- Comerciantes atribuyen la caída de ventas al encarecimiento del dólar y al mayor costo de la mercadería importada
Potosí, Kollasuyo Digital
La crisis económica que atraviesa el país está golpeando con fuerza a los comerciantes gremialistas de Potosí. Durante una visita realizada por Kollasuyo al mercado gremial se constató que más del 80 % de las casetas permanecen cerradas y que varios de sus pasajes se encuentran prácticamente desolados, sin compradores ni vendedores.
De acuerdo con dirigentes del sector, uno de los principales factores es el incremento del precio del dólar, situación que encarece directamente la importación de mercadería proveniente principalmente de Perú, además de Chile y China.
Adolfo Sausiri, dirigente del mercado gremial, explicó que los comerciantes deben ajustar constantemente sus costos debido a la variación del tipo de cambio, mientras que el bajo movimiento económico les impide trasladar completamente esos incrementos al consumidor.
“Un día vamos a comprar con un precio estimado y al día siguiente ya llega con otro precio. Generalmente todo está subiendo y los precios que suben ya no vuelven a bajar”, señaló.

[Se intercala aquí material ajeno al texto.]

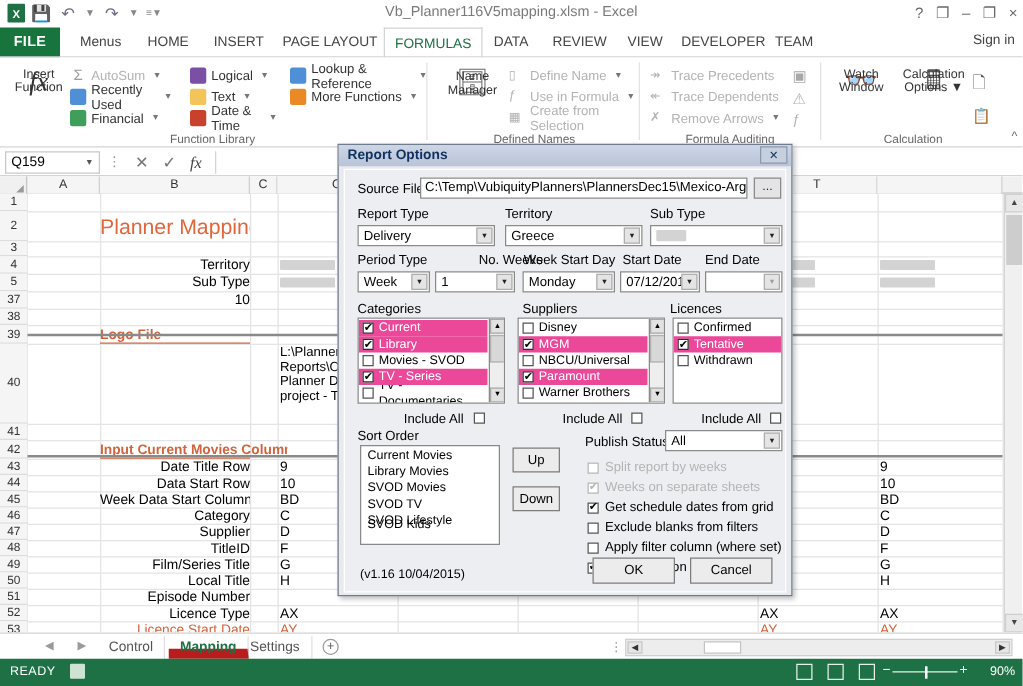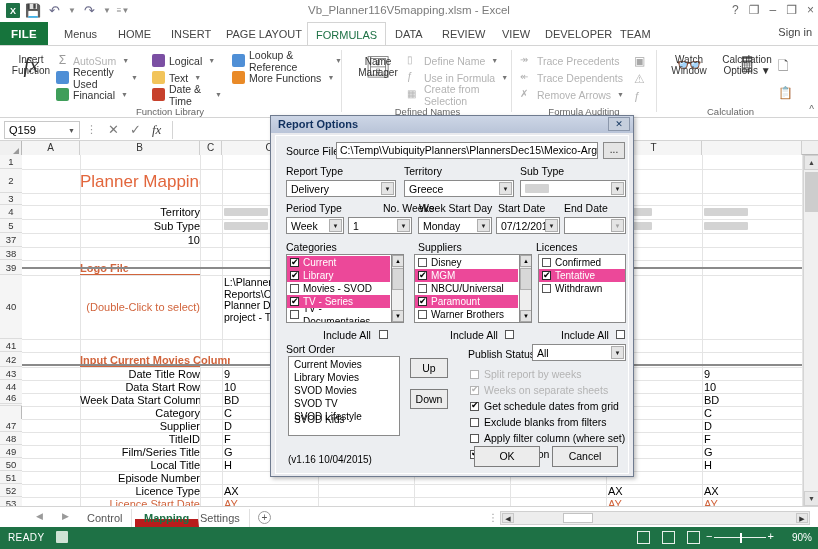--- a/index.html
+++ b/index.html
@@ -433,7 +433,6 @@
       <div class="cell r" style="left: 58px; width: 120px; top: 79px; height: 13px; line-height: 13px;">10</div>
       <div class="cell orangebold" style="left: 58px; width: 150px; top: 106px; height: 14px; line-height: 14px; font-size: 11px;">Logo File</div>
       <div class="ulline" style="left: 58px; width: 120px; top: 119px;"></div>
-      <div class="cell orange r" style="left: 58px; width: 120px; top: 121px; height: 63px; line-height: 63px;">(Double-Click to select)</div>
       <div class="cell orangebold" style="left: 58px; width: 150px; top: 198px; height: 14px; line-height: 14px; font-size: 11px;">Input Current Movies Columns</div>
       <div class="ulline" style="left: 58px; width: 120px; top: 211px;"></div>
       <div class="cell r" style="left: 58px; width: 120px; top: 213px; height: 12px; line-height: 12px;">Date Title Row</div>

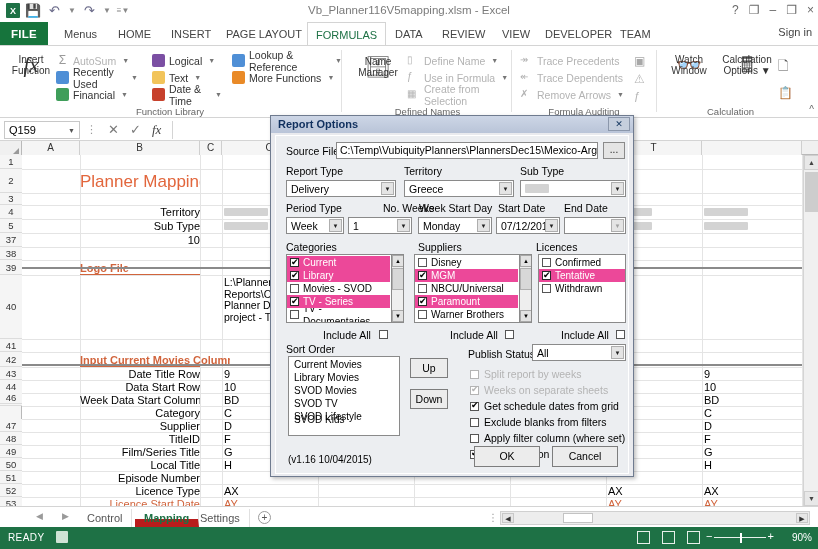--- a/index.html
+++ b/index.html
@@ -387,7 +387,7 @@
       <div class="rh" style="top: 212px; height: 13px; line-height: 13px;">43</div>
       <div class="rh" style="top: 225px; height: 13px; line-height: 13px;">44</div>
       <div class="rh" style="top: 238px; height: 13px; line-height: 13px;">45</div>
-      <div class="rh" style="top: 236px; height: 13px; line-height: 13px;">46</div>
+      <div class="rh" style="top: 251px; height: 13px; line-height: 13px;">46</div>
       <div class="rh" style="top: 264px; height: 13px; line-height: 13px;">47</div>
       <div class="rh" style="top: 277px; height: 13px; line-height: 13px;">48</div>
       <div class="rh" style="top: 290px; height: 13px; line-height: 13px;">49</div>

Según los datos proporcionados por el sector, de aproximadamente 300 comerciantes afiliados al mercado gremial, solo alrededor de 200 continúan activos. El resto habría optado por dedicarse a otras actividades o abrir sus puestos únicamente en determinados horarios ante la escasa presencia de compradores.

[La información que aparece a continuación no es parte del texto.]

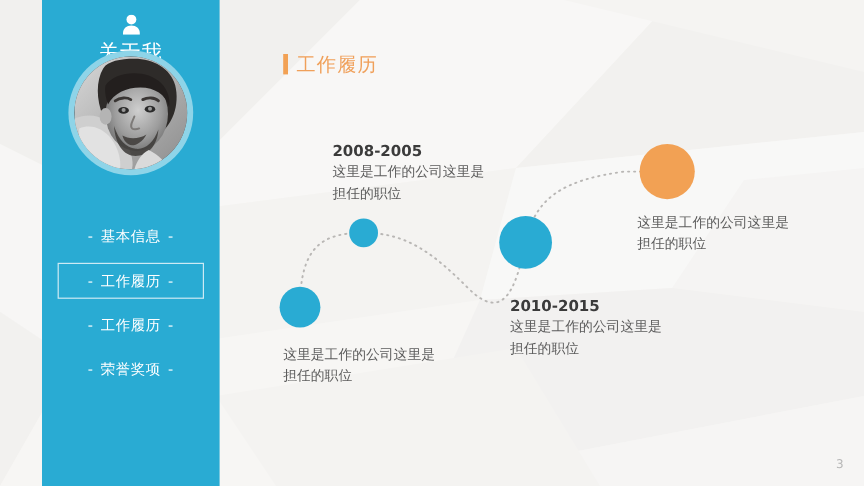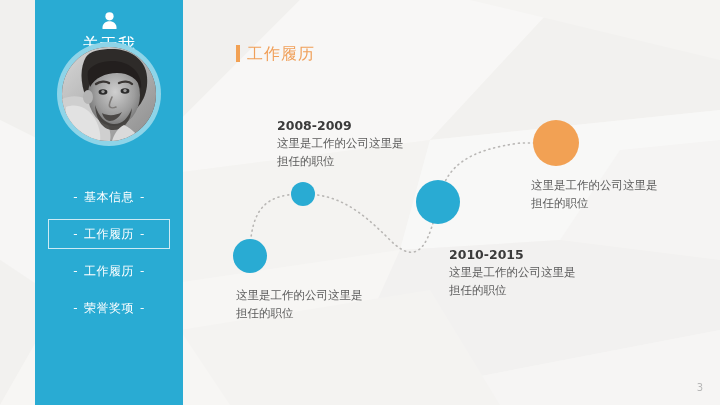--- a/index.html
+++ b/index.html
@@ -283,7 +283,7 @@
   </div>
 
   <div class="entry" style="left:277px; top:118px;">
-    <div class="year">2008-2009</div>
+    <div class="year">2008-2005</div>
     <div class="desc">这里是工作的公司这里是担任的职位</div>
   </div>
 

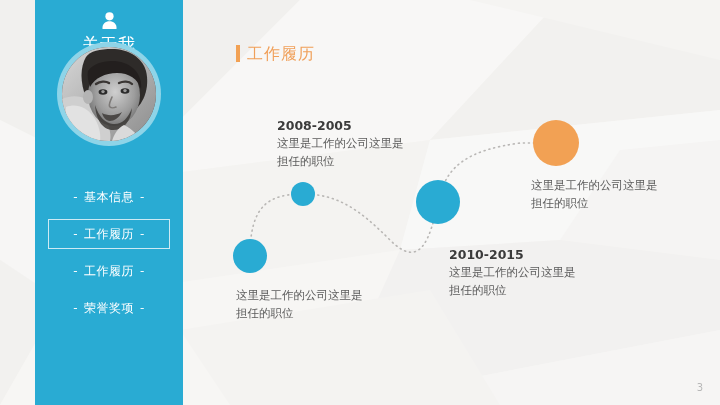--- a/index.html
+++ b/index.html
@@ -287,7 +287,7 @@
     <div class="desc">这里是工作的公司这里是担任的职位</div>
   </div>
 
-  <div class="entry" style="left:425px; top:247px;margin-left:24px;">
+  <div class="entry" style="left:425px; top:247px;">
     <div class="year">2010-2015</div>
     <div class="desc">这里是工作的公司这里是担任的职位</div>
   </div>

Sausiri indicó que la falta de ventas y el encarecimiento de la mercadería están generando preocupación entre los comerciantes, quienes temen que la situación pueda agravarse si no mejora el movimiento económico.

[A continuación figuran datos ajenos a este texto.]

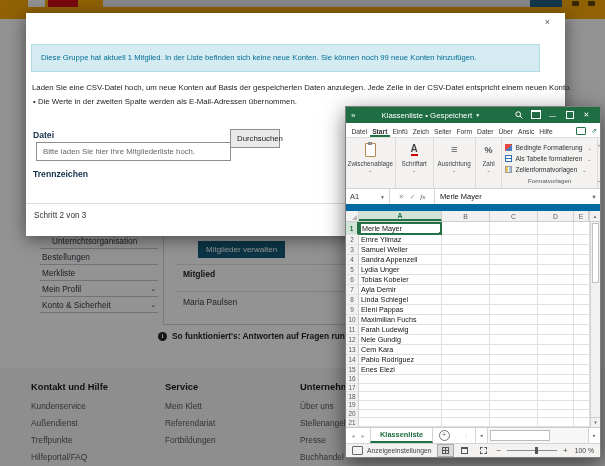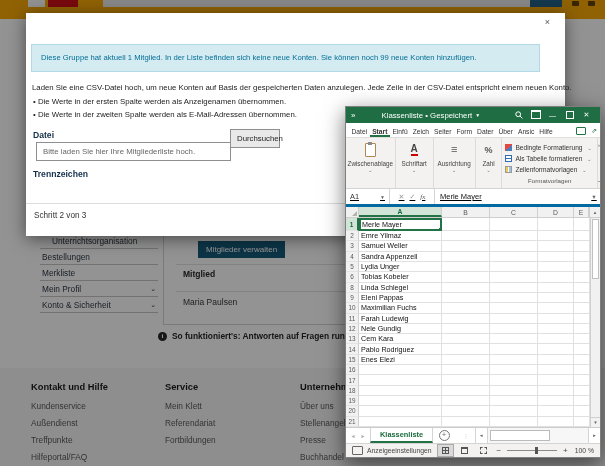--- a/index.html
+++ b/index.html
@@ -248,7 +248,6 @@
     <div class="m-banner">Diese Gruppe hat aktuell 1 Mitglied. In der Liste befinden sich keine neue Konten. Sie können noch 99 neue Konten hinzufügen.</div>
     <div class="m-intro">Laden Sie eine CSV-Datei hoch, um neue Konten auf Basis der gespeicherten Daten anzulegen. Jede Zeile in der CSV-Datei entspricht einem neuen Konto.</div>
     <div class="m-bullets">
-        <div class="m-bul">• Die Werte in der ersten Spalte werden als Anzeigenamen übernommen.</div>
         <div class="m-bul">• Die Werte in der zweiten Spalte werden als E-Mail-Adressen übernommen.</div>
       </div>
     <div class="m-label lb-file">Datei</div>

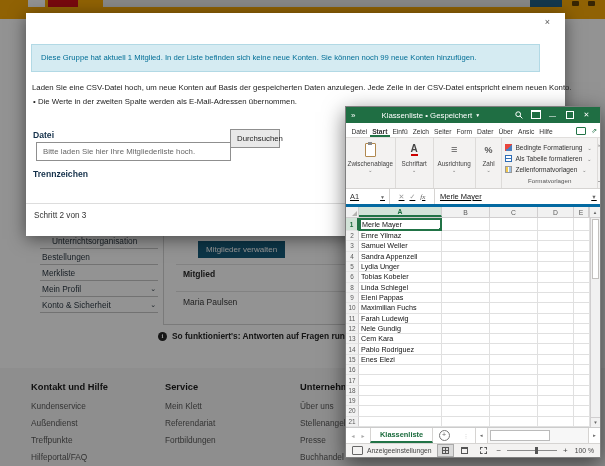--- a/index.html
+++ b/index.html
@@ -109,7 +109,7 @@
   .fv-lbl{width:100%;text-align:center;font-size:6.2px;color:#555;margin-top:2px;}
   .g5{width:9px;display:flex;flex-direction:column;justify-content:space-between;align-items:center;padding:4px 0 2px;font-size:6px;color:#555;flex:1;}
 
-  .xl-formula{height:15px;flex:0 0 15px;display:flex;align-items:center;background:#fff;border-bottom:3px solid #0369a1;text-decoration:underline;}
+  .xl-formula{height:15px;flex:0 0 15px;display:flex;align-items:center;background:#fff;border-bottom:7px solid #0369a1;}
   .nbox{width:44px;display:flex;justify-content:space-between;align-items:center;padding:0 4px;border-right:1px solid #d6d4d2;height:100%;box-sizing:border-box;}
   .nbox .v{font-size:7.4px;color:#333;}
   .nbox .c{font-size:5px;color:#666;}

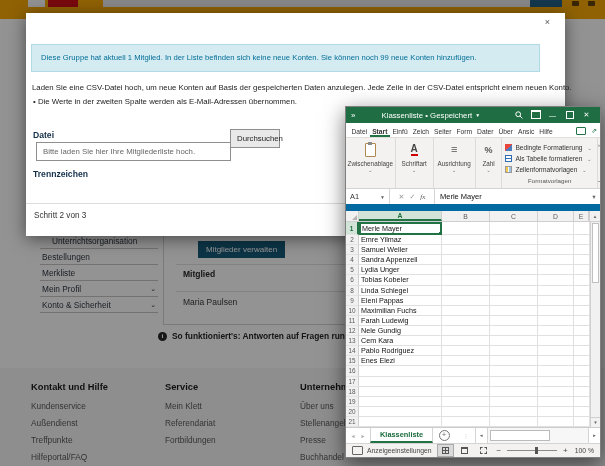--- a/index.html
+++ b/index.html
@@ -434,6 +434,14 @@
           <div class="cell cE"></div>
         </div>
         <div class="xrow">
+          <div class="gut">7</div>
+          <div class="cell cA">Ayla Demir</div>
+          <div class="cell cB"></div>
+          <div class="cell cC"></div>
+          <div class="cell cD"></div>
+          <div class="cell cE"></div>
+        </div>
+        <div class="xrow">
           <div class="gut">8</div>
           <div class="cell cA">Linda Schlegel</div>
           <div class="cell cB"></div>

El dirigente también ejemplificó el impacto de la devaluación del boliviano frente a otras monedas. Señaló que anteriormente un sol peruano podía adquirirse aproximadamente entre 1,40 y 1,50 bolivianos, mientras que actualmente el costo es considerablemente mayor, dificultando la compra de productos en el vecino país.
Los pasajes vacíos y las numerosas casetas cerradas reflejan una realidad que preocupa al sector gremialista, cuya actividad depende en gran medida de la importación y de la capacidad de compra de la población.